[Exercise inputs]

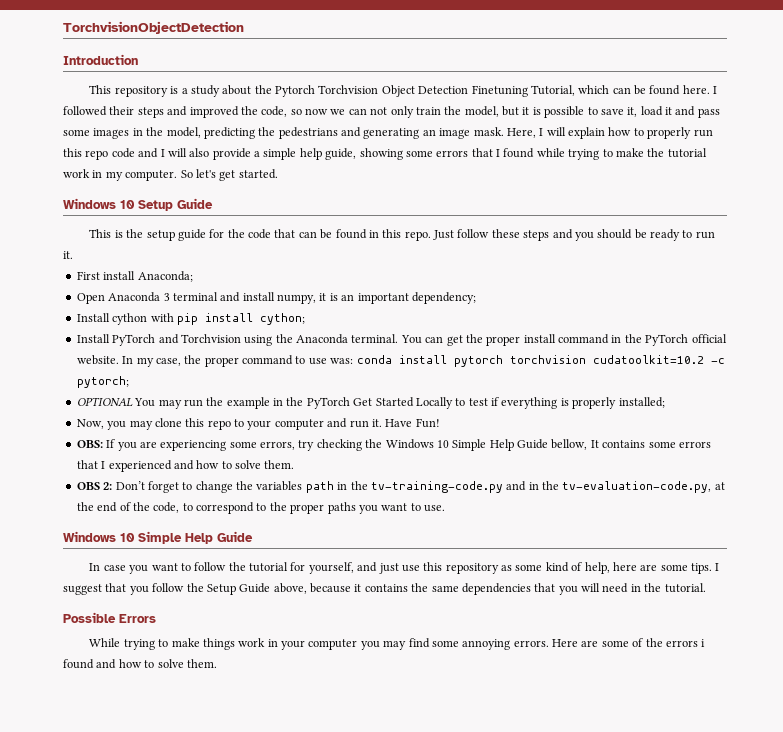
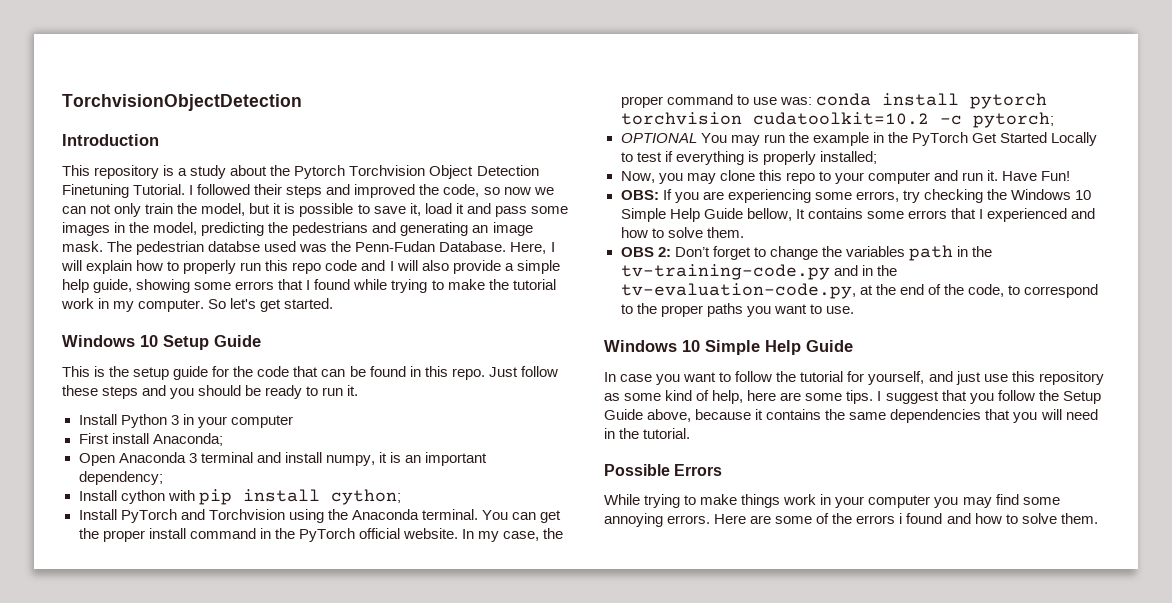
[530,85,710,96] Tutorial, which can be found here. -> [133,184,186,195] Tutorial.
(504, 131) none -> [107,241,507,255] The pedestrian databse used was the Penn-Fudan Database.
(73, 255) none -> [78,414,293,428] // Install Python 3 in your computer

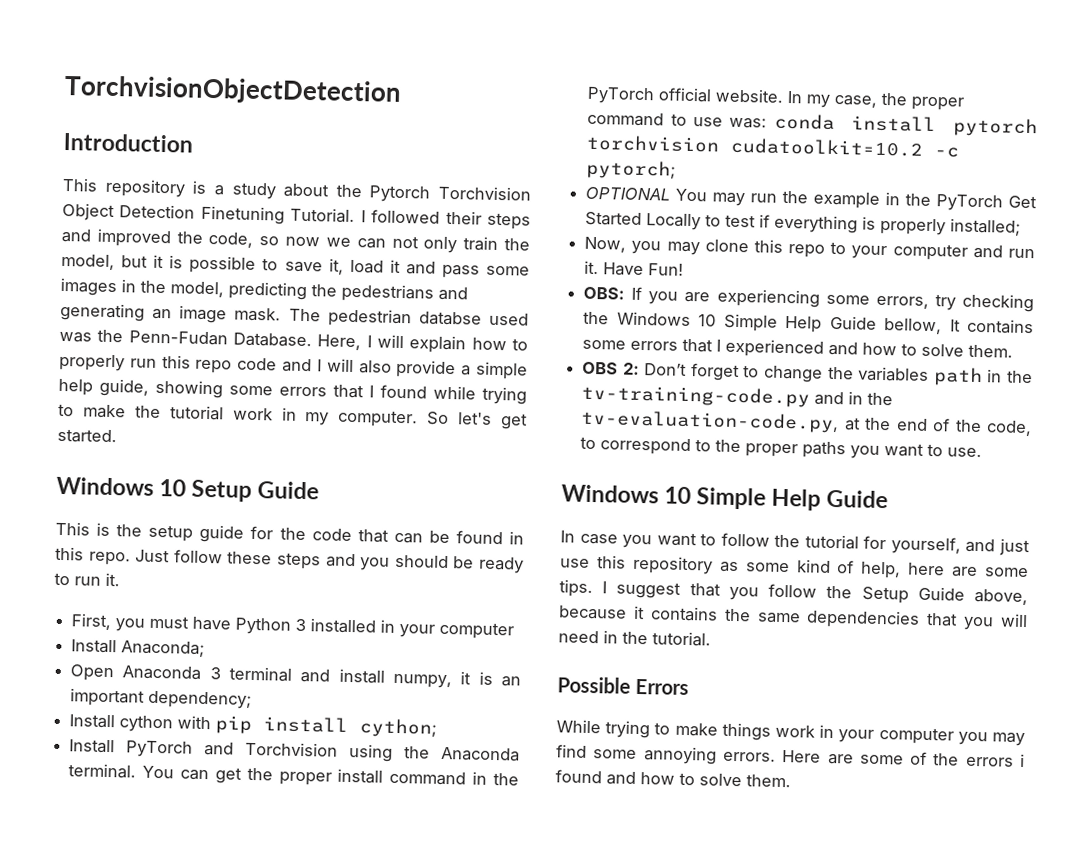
[78,414,117,425] Install -> [71,613,232,632] First, you must have
(179, 420) none -> [310,618,377,634] installed
[78,433,149,444] First install -> [71,639,118,654] Install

[/Exercise inputs]

What the exercise asks: Copy out the listing above in full and leave out its pictures.

Solution for this exercise:
[530,85,710,96] Tutorial, which can be found here. -> [133,184,186,195] Tutorial.
(504, 131) none -> [107,241,507,255] The pedestrian databse used was the Penn-Fudan Database.
(73, 255) none -> [78,414,293,428] // Install Python 3 in your computer

[78,414,117,425] Install -> [71,613,232,632] First, you must have
(179, 420) none -> [310,618,377,634] installed
[78,433,149,444] First install -> [71,639,118,654] Install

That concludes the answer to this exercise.